SCIENTIFIC JOURNAL of the Hungarian Society of Cardiology

The Expanding Role of Stress Echocardio­graphy in Hypertrophic Cardiomyopathy

█ Review

DOI: 10.26430/CHUNGARICA.2019.49.5.330

Eszter Dalma Pálinkás1, Quirino Ciampi2, Eugenio Picano3
¹Albert Szent-Gyorgy University Medical School, Szeged, Hungary
²Cardiology Division, Fatebenefratelli Hospital, Benevento, Italy
³CNR Institute of Clinical Physiology, Pisa, Italy


In the European Society of Cardiology 2014 guidelines on hypertrophic cardiomyopathy (HCM), exercise stress echo (SE) is recommended in symptomatic patients if bedside manoeuvres fail to induce left ventricular outflow tract gradient (LVOTG) ≥50 mmHg and is rated as class I, level of evidence B. The recommendation is class II b, level of evidence C, in asymptomatic patients.
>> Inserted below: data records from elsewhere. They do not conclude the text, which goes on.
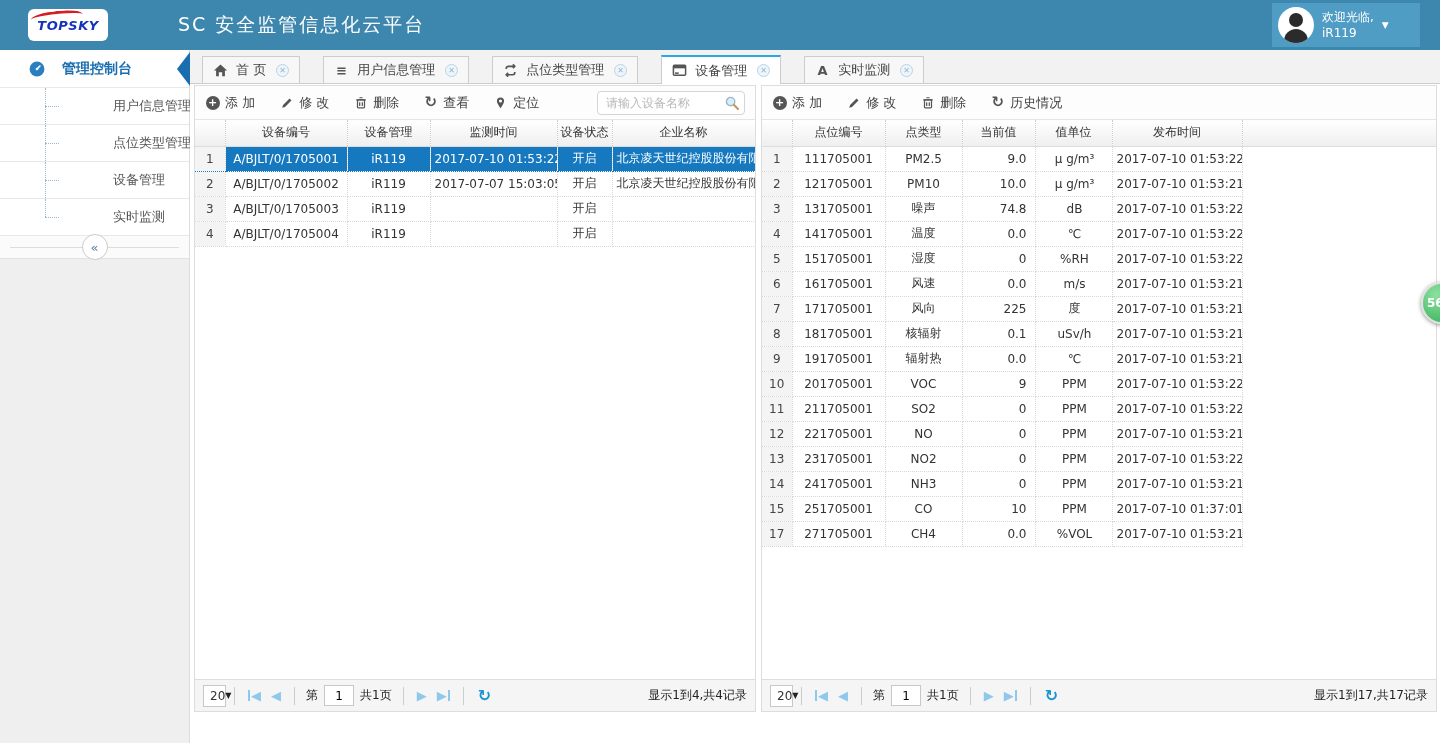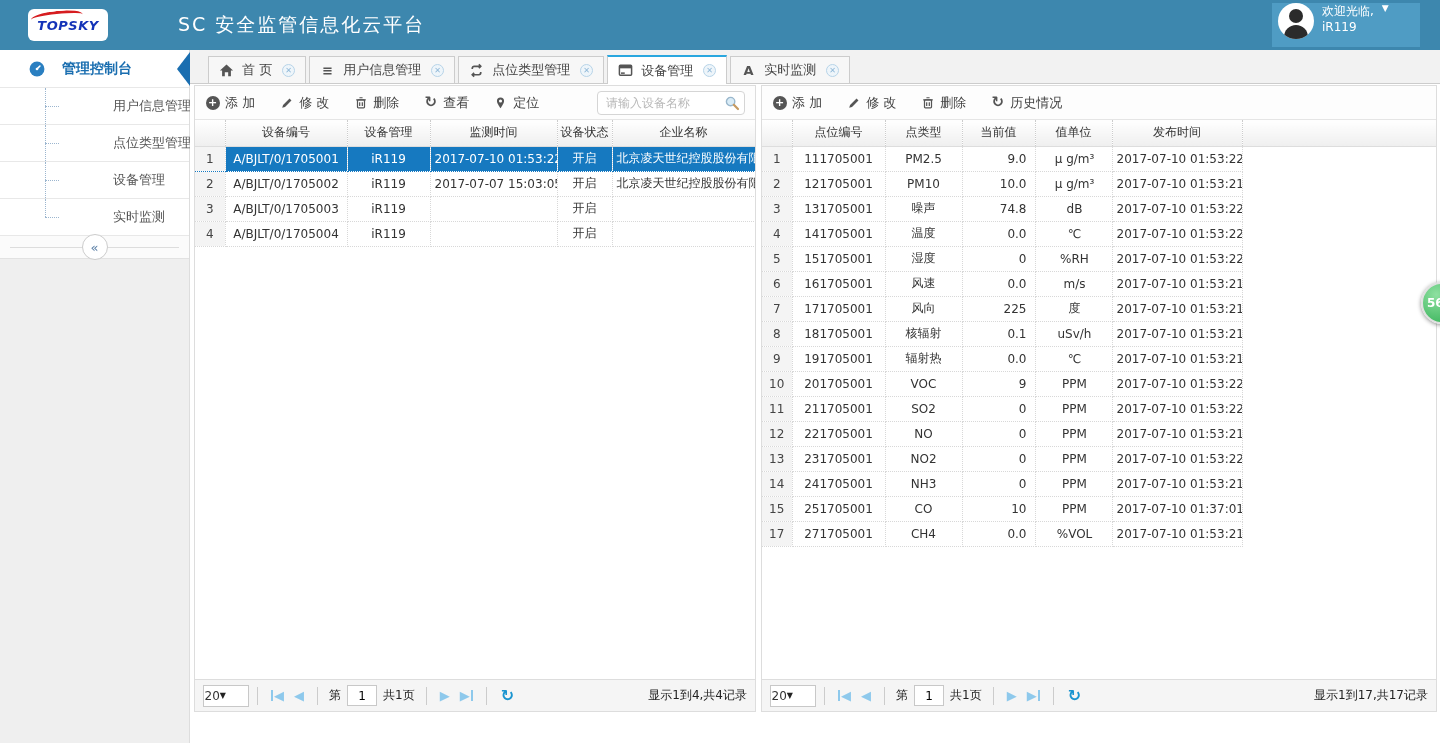--- a/index.html
+++ b/index.html
@@ -5,21 +5,21 @@
   * { box-sizing: border-box; margin: 0; padding: 0; }
   html,body { width:1440px; height:743px; overflow:hidden; }
   body { font-family:"DejaVu Sans","Liberation Sans",sans-serif; font-size:12px; color:#333; background:#fff; position:relative; }
 
   
   .header { position:absolute; top:0; left:0; width:1440px; height:50px; background:#3d87ae; display:flex; align-items:center; }
   .logo-box { margin-left:28px; width:80px; height:32px; background:#fff; border-radius:6px; position:relative; display:flex; align-items:center; justify-content:center; }
   .logo-swoosh { position:absolute; top:2px; left:3px; width:52px; height:12px; border-top:3px solid #d61d20; border-radius:50%; transform:rotate(-6deg); }
   .logo-text { font-style:italic; font-weight:bold; font-size:13px; color:#1433b8; letter-spacing:.5px; }
   .app-title { margin-left:70px; color:#fff; font-size:19px; letter-spacing:2px; }
-  .user-box { position:absolute; right:20px; top:3px; width:148px; height:44px; background:#4f9cc4; display:flex; padding-left:6px; }
+  .user-box { position:absolute; right:20px; top:3px; width:148px; height:44px; background:#4f9cc4; display:flex; align-items:center; padding-left:6px; }
   .avatar { width:36px; height:36px; border-radius:50%; background:#fff; position:relative; overflow:hidden; flex:none; }
   .avatar .head { position:absolute; left:11px; top:6px; width:14px; height:14px; border-radius:50%; background:#2b2b2b; }
   .avatar .body { position:absolute; left:6px; top:22px; width:24px; height:16px; border-radius:12px 12px 0 0; background:#2b2b2b; }
   .welcome { color:#fff; font-size:12px; line-height:1.35; margin-left:8px; }
   .hdr-caret { color:#fff; font-size:9px; margin-left:8px; }
 
   
   .sidebar { position:absolute; left:0; top:50px; width:190px; bottom:0; background:#fbfbfb; border-right:1px solid #ddd; display:flex; flex-direction:column; }
   .side-item { height:38px; border-bottom:1px solid #e8e8e8; display:flex; align-items:center; padding-left:28px; color:#1a6eb0; font-weight:bold; font-size:14px; position:relative; cursor:pointer; background:#fff; }
   .side-item .sicon { width:18px; height:18px; margin-right:16px; flex:none; }
@@ -29,21 +29,21 @@
   .side-sub .tree-v { position:absolute; left:45px; top:0; bottom:0; border-left:1px dotted #9cb6cf; }
   .side-sub.last .tree-v { bottom:50%; }
   .side-sub .tree-h { position:absolute; left:45px; top:50%; width:14px; border-top:1px dotted #9cb6cf; }
   .collapse-bar { height:22px; position:relative; background:#fbfbfb; }
   .collapse-bar .line { position:absolute; left:10px; right:10px; top:50%; border-top:1px solid #ddd; }
   .collapse-btn { position:absolute; left:50%; top:50%; transform:translate(-50%,-50%); width:26px; height:26px; border-radius:50%; background:#fff; border:1px solid #ccc; color:#5a7fa6; display:flex; align-items:center; justify-content:center; font-size:13px; cursor:pointer; }
   .sidebar-lower { flex:1; background:#efefef; border-top:1px solid #e2e2e2; }
 
   
   .main { position:absolute; left:190px; top:50px; right:0; bottom:0; background:#fff; }
-  .tabbar { height:34px; background:#f2f2f2; border-bottom:1px solid #ccc; display:flex; align-items:flex-end; padding-left:18px; }
+  .tabbar { height:34px; background:#f2f2f2; border-bottom:1px solid #ccc; display:flex; align-items:flex-end; padding-left:12px;gap:20px; }
   .tab { height:27px; display:flex; align-items:center; padding:0 10px; background:#f7f7f7; border:1px solid #ccc; border-bottom:none; margin-right:3px; font-size:13px; color:#444; cursor:pointer; white-space:nowrap; }
   .tab.active { background:#fff; border-top:2px solid #2aa7df; margin-bottom:-1px; height:29px; }
   .tab .ticon { width:15px; height:15px; margin-right:8px; flex:none; display:flex; align-items:center; justify-content:center; color:#555; font-weight:bold; font-size:13px; }
   .tab-close { width:13px; height:13px; border-radius:50%; border:1px solid #b7d4e8; background:#eef5fa; color:#8fb8d8; font-size:8px; line-height:11px; text-align:center; margin-left:10px; cursor:pointer; }
 
   .panel { position:absolute; top:1px; height:627px; background:#fff; border:1px solid #ddd; display:flex; flex-direction:column; }
   .panel.left { left:4px; width:562px; }
   .panel.right { left:571px; right:3px; }
 
   .toolbar { height:34px; border-bottom:1px solid #e5e5e5; background:#fdfdfd; display:flex; align-items:center; padding:0 10px; flex:none; position:relative; }
@@ -66,21 +66,21 @@
   td.l { text-align:left; }
   td.r { text-align:right; padding-right:8px; }
   td.u { text-align:center; padding-left:6px; }
   td.filler { border-right:none; border-bottom:none; }
   tr.selected td { background:#1679c0; color:#fff; border-bottom-color:#1679c0; }
   tr.selected td.rownum { background:#f4f4f4; color:#444; }
   tr.hover td { background:#e8e8e8; color:#1a6eb0; }
   tr.hover td.rownum { color:#444; }
 
   .pager { height:32px; border-top:1px solid #ddd; background:#f5f5f5; display:flex; align-items:center; padding:0 8px; font-size:12px; flex:none; }
-  .pg-size { width:46px; height:22px; border:1px solid #c8c8c8; background:#fff; display:flex; align-items:center; justify-content:flex-end; padding:0 22px; cursor:pointer; color:#333; }
+  .pg-size { width:23px; height:22px; border:1px solid #c8c8c8; background:#fff; display:flex; align-items:center; justify-content:space-between; padding:0 6px; cursor:pointer; color:#333; }
   .pg-size .sc { font-size:8px; color:#222; }
   .sep { width:1px; height:18px; background:#ccc; margin:0 8px; }
   .pg-btn { color:#8ec9ec; font-size:13px; margin:0 5px; cursor:pointer; display:flex; align-items:center; }
   .pg-btn .bar { width:2px; height:11px; background:#8ec9ec; }
   .pg-btn .bar.lft { margin-right:1px; } .pg-btn .bar.rgt { margin-left:1px; }
   .pg-lbl { color:#222; margin:0 3px; }
   .pg-input { width:30px; height:21px; border:1px solid #c8c8c8; text-align:center; font-size:12px; margin:0 3px; font-family:inherit; }
   .pg-refresh { color:#1b95d0; font-size:16px; font-weight:bold; margin-left:6px; cursor:pointer; }
   .pg-summary { margin-left:auto; color:#222; }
This evidence-based approach uses one stress (exercise), one parameter (LVOTG), and one target (obstruction) in one HCM patient (symptomatic without obstruction at rest). However, the omnivorous versatility of contemporary SE appears ideally suited to unmask the functional heterogeneity underlying the similar morphology and clinical presentation of HCM. At least 7 parameters converge conceptually, logistically, and methodologically in the ABCDEFG-SE protocol in HCM. They are: 1) regional wall motion abnormalities (step A); 2) B-lines by lung ultrasound (step B), possibly with other indices of diastolic function such as E/e’ and systolic pulmonary arterial pressure (from tricuspid regurgitant jet velocity or acceleration time of forward systolic pulmonary flow); 3) left ventricular contractile and preload reserve (step C) based respectively on force (systolic arterial pressure by cuff sphygmomanometer/end-sys­tolic volume from 2-D) and end-diastolic volume; 4) coronary flow velocity reserve (step D) in left anterior descending coronary artery (with pulsed wave-Doppler); 5) heart rate reserve (peak/rest heart rate) from EKG (step E); 6) mitral valve regurgitate flow (step F); and 7) LVOTG (step G). ABCDEFG-SE allows a comprehensive assessment of inducible ischemia (A), lung water (B), myocardial systolic and diastolic function (C), coronary microcirculation (D), autonomic function (E), mitral regurgitation (F) and intraventricular obstruction (G). Yesterday SE used LVOTG for HCM with a one-fits-all approach. SE Today, SE may exploit its unsurpassed versatility to unmask different pathophysiological mechanisms and potential therapeutic targets in a personalized and comprehensive approach to HCM.